HOW TO COMPLETE THIS TASK: Please repeat exactly the line containing "balance: 611.74 -> 1088.28" and each line after it in the records below, through the last.

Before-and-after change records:
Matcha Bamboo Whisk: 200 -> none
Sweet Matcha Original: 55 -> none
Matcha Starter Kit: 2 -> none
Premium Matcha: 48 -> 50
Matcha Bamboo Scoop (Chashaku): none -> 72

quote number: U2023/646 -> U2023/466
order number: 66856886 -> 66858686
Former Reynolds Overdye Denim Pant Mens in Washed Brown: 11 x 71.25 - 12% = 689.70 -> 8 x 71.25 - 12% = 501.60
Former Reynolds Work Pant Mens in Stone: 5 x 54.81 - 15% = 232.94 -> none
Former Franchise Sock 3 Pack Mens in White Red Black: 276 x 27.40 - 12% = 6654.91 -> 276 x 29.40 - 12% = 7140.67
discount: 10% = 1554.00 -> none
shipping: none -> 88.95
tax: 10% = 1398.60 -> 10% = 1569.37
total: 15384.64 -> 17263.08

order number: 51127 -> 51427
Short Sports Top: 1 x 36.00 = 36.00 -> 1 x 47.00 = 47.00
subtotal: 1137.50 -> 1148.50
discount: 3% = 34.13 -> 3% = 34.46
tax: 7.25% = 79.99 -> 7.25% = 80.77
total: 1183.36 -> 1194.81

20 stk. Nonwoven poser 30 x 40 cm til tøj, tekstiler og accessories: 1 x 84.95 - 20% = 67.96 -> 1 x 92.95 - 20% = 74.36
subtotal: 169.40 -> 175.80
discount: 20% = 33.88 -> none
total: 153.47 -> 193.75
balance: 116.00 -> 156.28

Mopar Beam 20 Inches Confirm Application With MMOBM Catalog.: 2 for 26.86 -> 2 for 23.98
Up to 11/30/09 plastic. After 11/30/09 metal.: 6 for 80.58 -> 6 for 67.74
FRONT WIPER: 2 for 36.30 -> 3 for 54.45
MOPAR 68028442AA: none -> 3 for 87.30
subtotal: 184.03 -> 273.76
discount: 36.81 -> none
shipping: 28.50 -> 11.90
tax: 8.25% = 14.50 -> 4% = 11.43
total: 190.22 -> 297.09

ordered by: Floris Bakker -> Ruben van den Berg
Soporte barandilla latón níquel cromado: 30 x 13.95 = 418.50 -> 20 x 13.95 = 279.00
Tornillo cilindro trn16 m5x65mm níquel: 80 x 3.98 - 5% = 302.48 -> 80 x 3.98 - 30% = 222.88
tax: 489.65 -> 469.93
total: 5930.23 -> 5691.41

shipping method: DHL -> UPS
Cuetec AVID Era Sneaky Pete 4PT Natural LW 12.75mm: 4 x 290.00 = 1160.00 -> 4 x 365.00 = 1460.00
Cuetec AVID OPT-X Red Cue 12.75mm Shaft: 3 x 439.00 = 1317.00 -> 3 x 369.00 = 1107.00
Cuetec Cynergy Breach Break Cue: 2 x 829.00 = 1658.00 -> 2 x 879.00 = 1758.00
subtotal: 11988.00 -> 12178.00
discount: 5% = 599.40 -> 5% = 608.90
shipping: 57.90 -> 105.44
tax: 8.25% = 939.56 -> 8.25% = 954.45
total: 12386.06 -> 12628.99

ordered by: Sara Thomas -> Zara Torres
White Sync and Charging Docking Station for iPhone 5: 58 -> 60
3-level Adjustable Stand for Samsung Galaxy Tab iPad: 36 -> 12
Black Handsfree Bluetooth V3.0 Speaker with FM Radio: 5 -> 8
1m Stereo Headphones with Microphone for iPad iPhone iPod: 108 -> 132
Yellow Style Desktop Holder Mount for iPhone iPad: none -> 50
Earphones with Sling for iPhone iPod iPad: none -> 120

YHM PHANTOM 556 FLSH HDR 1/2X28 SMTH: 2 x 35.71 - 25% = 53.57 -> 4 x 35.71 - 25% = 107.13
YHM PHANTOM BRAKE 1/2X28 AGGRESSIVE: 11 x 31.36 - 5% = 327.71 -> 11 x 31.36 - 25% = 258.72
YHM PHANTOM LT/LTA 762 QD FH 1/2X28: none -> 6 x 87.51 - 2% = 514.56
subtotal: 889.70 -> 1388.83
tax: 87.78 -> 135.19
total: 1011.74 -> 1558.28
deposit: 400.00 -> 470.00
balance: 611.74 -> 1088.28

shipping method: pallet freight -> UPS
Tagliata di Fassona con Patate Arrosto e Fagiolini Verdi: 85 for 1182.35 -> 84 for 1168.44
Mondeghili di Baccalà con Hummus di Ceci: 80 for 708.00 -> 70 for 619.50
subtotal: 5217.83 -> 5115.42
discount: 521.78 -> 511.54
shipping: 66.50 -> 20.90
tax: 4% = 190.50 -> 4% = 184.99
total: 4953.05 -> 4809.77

ANSWER TO THIS TASK:
balance: 611.74 -> 1088.28

shipping method: pallet freight -> UPS
Tagliata di Fassona con Patate Arrosto e Fagiolini Verdi: 85 for 1182.35 -> 84 for 1168.44
Mondeghili di Baccalà con Hummus di Ceci: 80 for 708.00 -> 70 for 619.50
subtotal: 5217.83 -> 5115.42
discount: 521.78 -> 511.54
shipping: 66.50 -> 20.90
tax: 4% = 190.50 -> 4% = 184.99
total: 4953.05 -> 4809.77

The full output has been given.